Tiffany biscuits, chocolates from the Netherlands, a knotted mountaineering rope and new Army fatigues made of fabric that is not available in India. These were some of the evidence gathered by the National Investigation Agency probing the latest cross-border terror strike on November 29 at an Army camp at Nagrota near Jammu. Seven Army men, including two officers, were killed in the attack, which followed a series of cross-border terror strikes unleashed by state and non-state actors from Pakistan.
Sources privy to the investigation said the agency had got leads about two over ground workers (OGWs) of the Lashkar-e-Taiba, who ferried the terrorists to the camp in a white Tata Sumo. The NIA is searching for these OGWs to establish the chain of command of the attackers. It is also being suspected that the Nagrota attackers did not travel much on the day of the attack as their Army fatigues looked ‘’freshly worn’’, indicating help from locals or guides.
The NIA has got some leads in the Nagrota probe and also in earlier cross-border attacks like the ones in Uri (September 18) and Handwara (October 6). In case of the Pathankot (January 2) and Udhampur (August 5, 2015) attacks, it has filed charge-sheets. But in all these cases, the main accused are absconding and there is little hope of apprehending them in the near future.
The fate of these cases, including the Pathankot investigation in which the NIA has been unable to send a team to Pakistan to collect evidence, is similar to the investigation into the 26/11 Mumbai attacks. “We must not forget that the 26/11 probe in Pakistan is lying suspended. Its masterminds including Jamaat-ud-Dawa chief and Lashkar patron Hafiz Saeed and his commander Zaki-ur-Rehman Lakhvi are roaming freely. If the 26/11 probe has not progressed despite the international pressure on Pakistan, we are walking an extremely tightrope as far as the fate of all the other cross-border terror cases are concerned,” said an investigator.

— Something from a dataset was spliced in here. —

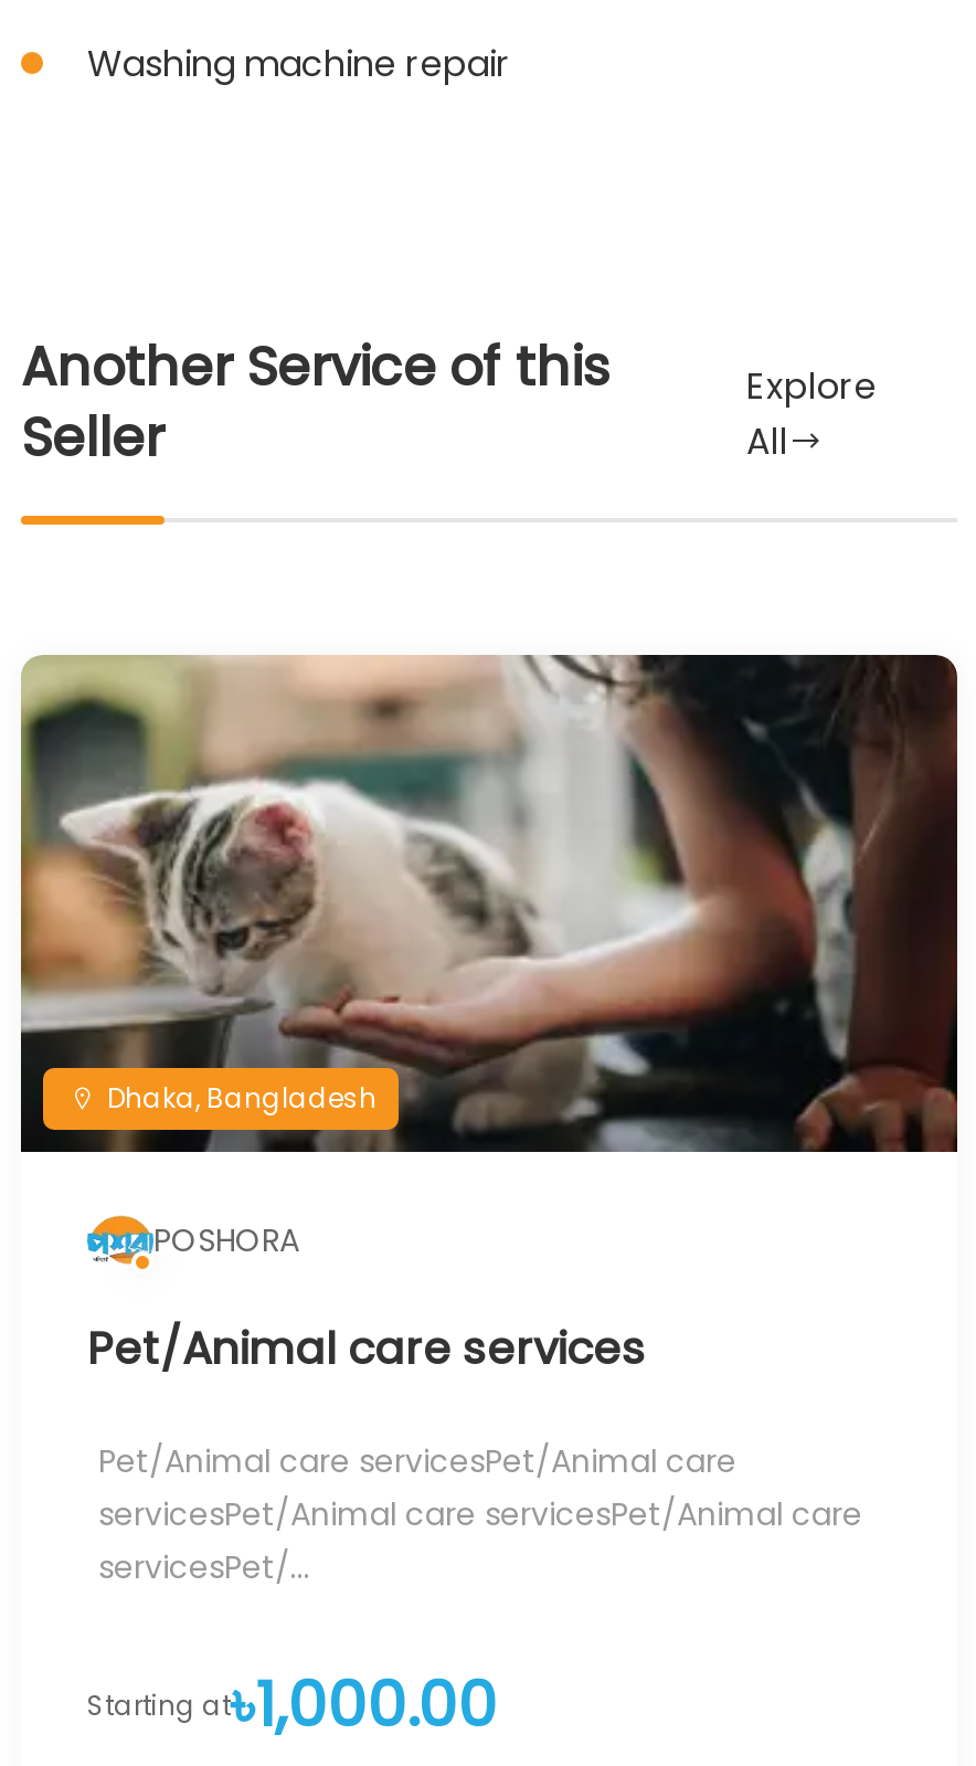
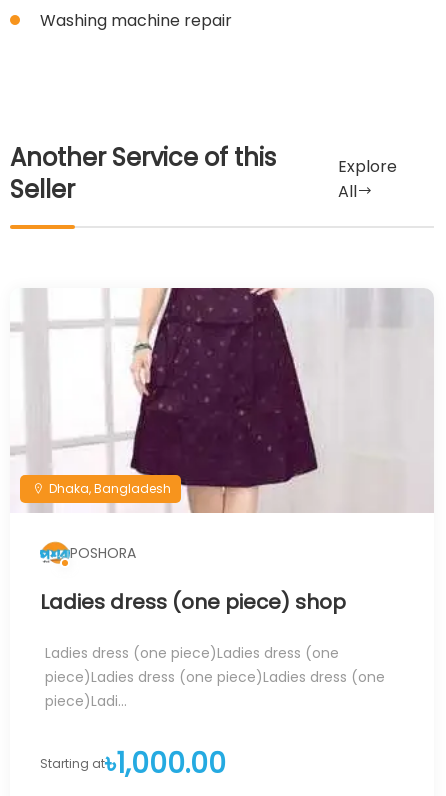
[19,653,959,1154] [image] -> [10,287,434,514] [image]
[87,1318,646,1380] Pet/Animal care services -> [40,588,346,616] Ladies dress (one piece) shop
[98,1440,862,1590] Pet/Animal care servicesPet/Animal care | servicesPet/Animal care servicesPet/Animal care | servicesPet/... -> [45,643,385,711] Ladies dress (one piece)Ladies dress (one | piece)Ladies dress (one piece)Ladies dress (one | piece)Ladi...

After 26/11, the Pathankot case is the second one in which New Delhi allowed teams from Pakistan to come and collect necessary evidence to book the culprits. On both occasions, the Pakistani officials collected evidence and returned only to draw a blank as far as progress in the investigation is concerned. “What makes it worse, in the 26/11 trial, the judge was changed eight times,” said a home ministry official.
With bilateral ties at the nadir, the doors of diplomatic cooperation between India and Pakistan remain shut. “We do not expect any reply from Pakistan to the repeated letters rogatory sent to them. Nor do we expect any legal assistance,” said an NIA official.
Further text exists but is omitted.